Outside this “blow zone”, the blast had been strong enough to kill the trees but not to uproot them. In this, the “scorch zone”, they remained standing where they had been, with their leaves all burnt, and their branches shriveled up, and curled into a kind of macabre fleur-des-lis. The human toll had been steep. Fifty-seven people died overall from suffocation, burns and other assorted injuries.

Nature Leads the Recovery From Mt. St. Helens

Happily, the once barren and devastated blast zone has since that period of destruction become a natural laboratory for the study of how an ecosystem recovers from catastrophe. Scientists had expected that the renewal of the once densely packed evergreen forests would begin very gradually with the drifting of seeds and the migration into the area by animals from nearby.

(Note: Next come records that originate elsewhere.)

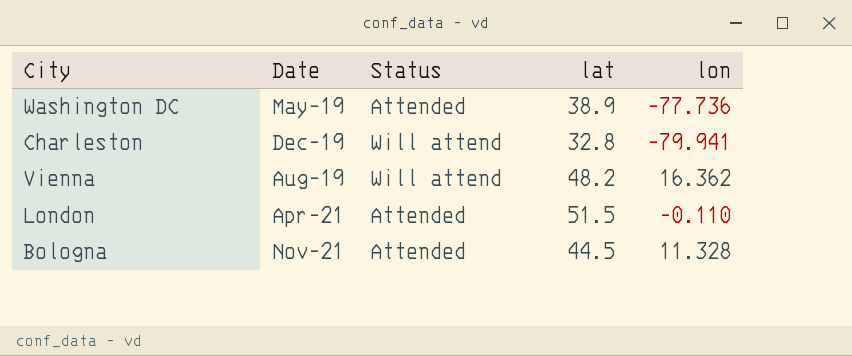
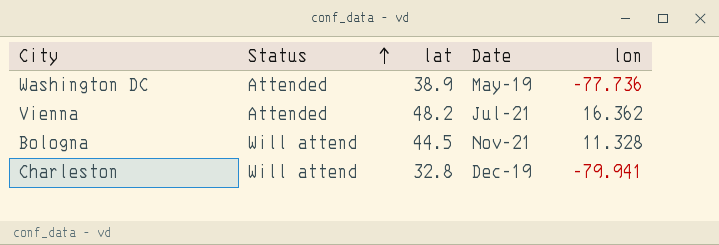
row order: none -> Status ascending
column Date | position: 2 -> 4
row London: Apr-21 | Attended | 51.5 | -0.110 -> none
Vienna | Status: Will attend -> Attended
Vienna | Date: Aug-19 -> Jul-21
Bologna | Status: Attended -> Will attend

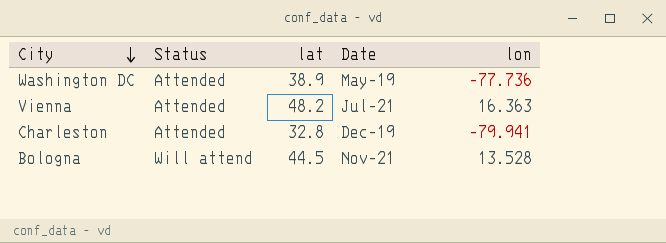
row order: Status ascending -> City descending
Vienna | lon: 16.362 -> 16.363
Charleston | Status: Will attend -> Attended
Bologna | lon: 11.328 -> 13.528

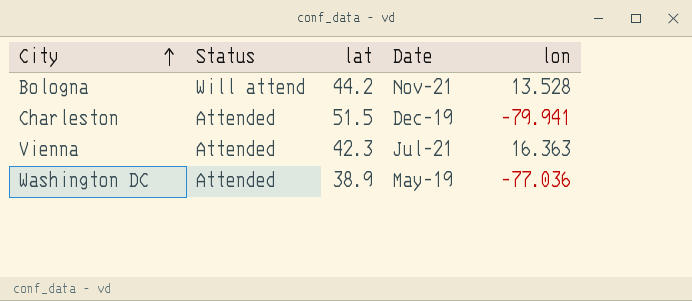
row order: City descending -> City ascending
Bologna | lat: 44.5 -> 44.2
Charleston | lat: 32.8 -> 51.5
Vienna | lat: 48.2 -> 42.3
Washington DC | lon: -77.736 -> -77.036

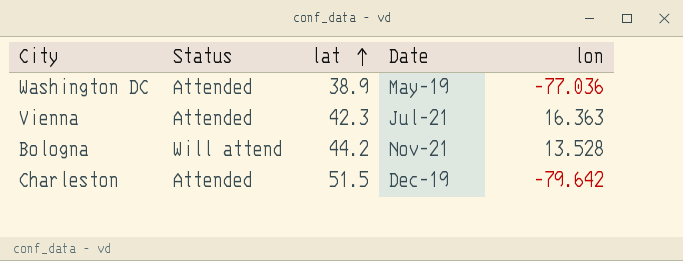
row order: City ascending -> lat ascending
Charleston | lon: -79.941 -> -79.642

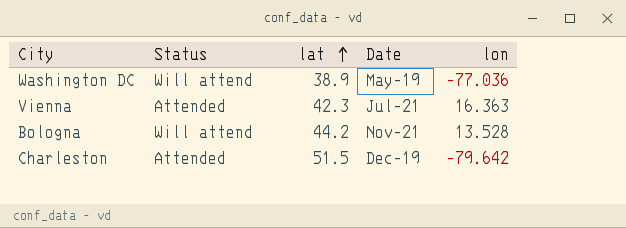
Washington DC | Status: Attended -> Will attend

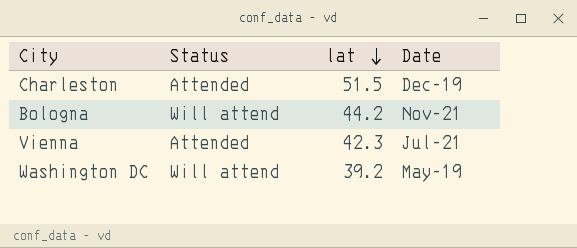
row order: lat ascending -> lat descending
column lon | position: 5 -> none
Washington DC | lat: 38.9 -> 39.2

But what paced this recovery was in fact the species that managed to survive the volcanic blast because they were protected by snowfall, topography, or in some cases, just plain luck. For example, little pockets gophers survived in some burrows, and tunneling as they ate roots and bulbs, they pushed fertile soil to the surface, which became beds for wind-borne seeds.
Elk Seed "the Pumice Plain"
On this re-born “Pumice Plain”, the elk population has soared. The elk hooves have broken up the crust on the soil, aiding in its erosion, and helping mix ash with the soil. The hoof prints gather detritus in which plants can grow. And the Elk dung spreads seeds which spurs even more growth.
But nature herself pointed the way to this from the first: on that Pumice Plain, a barren 3.750 acre open range, as early as 1981 delicate purple prairie lupines were poking their way to the surface, becoming the first precious bits of color in what had once been a devastated and sterile gray landscape. The recovery would take long, but it was definitely coming.
Sources:
"Mount St. Helens - The Eruption and Recovery of a Volcano" by Rob Carson, Sasquatch Books, Seattle, WA., 1990
"The National Geographic Magazine", May 2010, "Mount St. Helens - New Life in the Blast Zone." by McKenzie Funk, National Geographic Society, Washington, DC.